[Detected change data]
-------

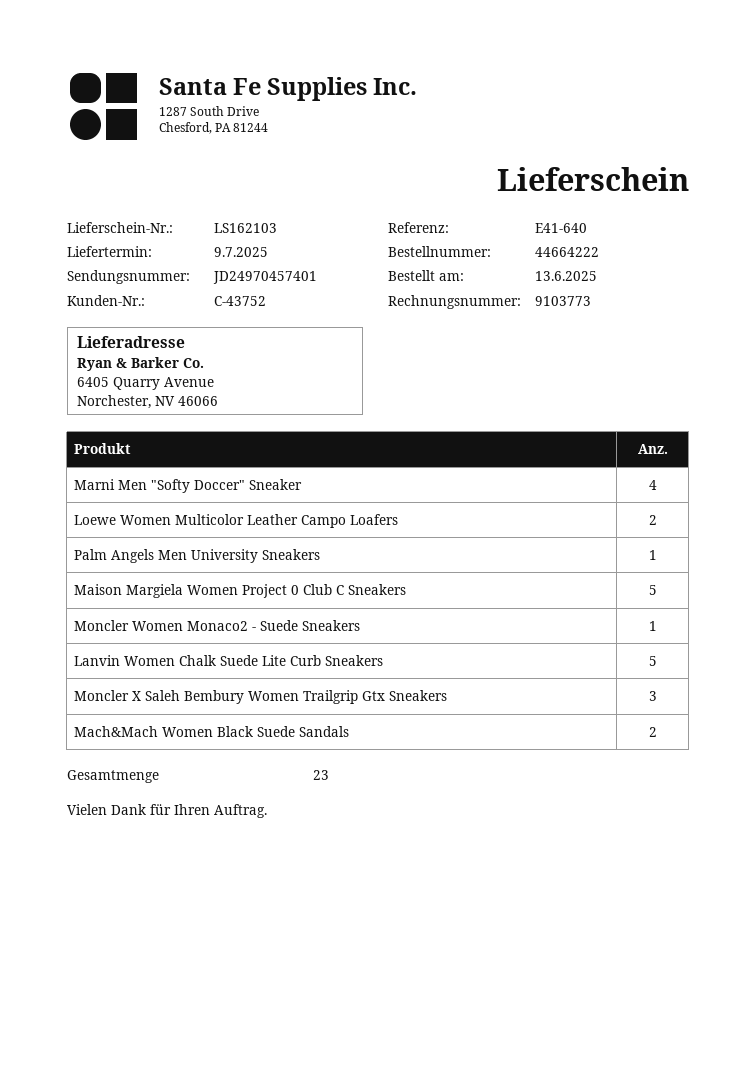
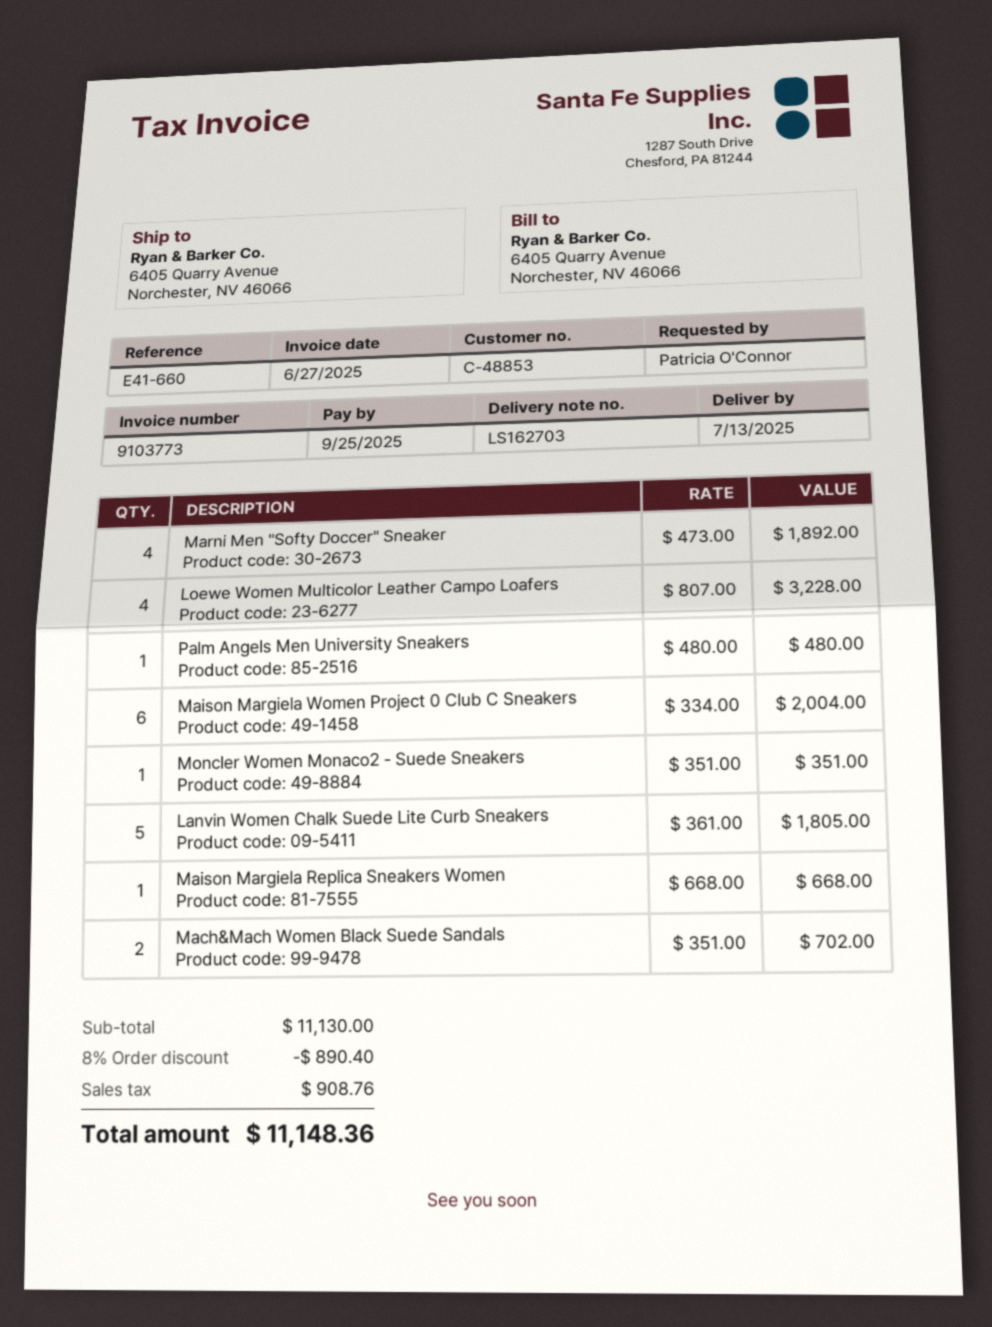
delivery note number: LS162103 -> LS162703
delivery date: 2025-07-09 -> 2025-07-13
customer number: C-43752 -> C-48853
reference: E41-640 -> E41-660
Loewe Women Multicolor Leather Campo Loafers: 2 -> 4
Maison Margiela Women Project 0 Club C Sneakers: 5 -> 6
Moncler X Saleh Bembury Women Trailgrip Gtx Sneakers: 3 -> none
Maison Margiela Replica Sneakers Women: none -> 1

-------

Task objective: For this exercise, transcribe the entries above exactly, without any pictures.

Solution for this task:
delivery note number: LS162103 -> LS162703
delivery date: 2025-07-09 -> 2025-07-13
customer number: C-43752 -> C-48853
reference: E41-640 -> E41-660
Loewe Women Multicolor Leather Campo Loafers: 2 -> 4
Maison Margiela Women Project 0 Club C Sneakers: 5 -> 6
Moncler X Saleh Bembury Women Trailgrip Gtx Sneakers: 3 -> none
Maison Margiela Replica Sneakers Women: none -> 1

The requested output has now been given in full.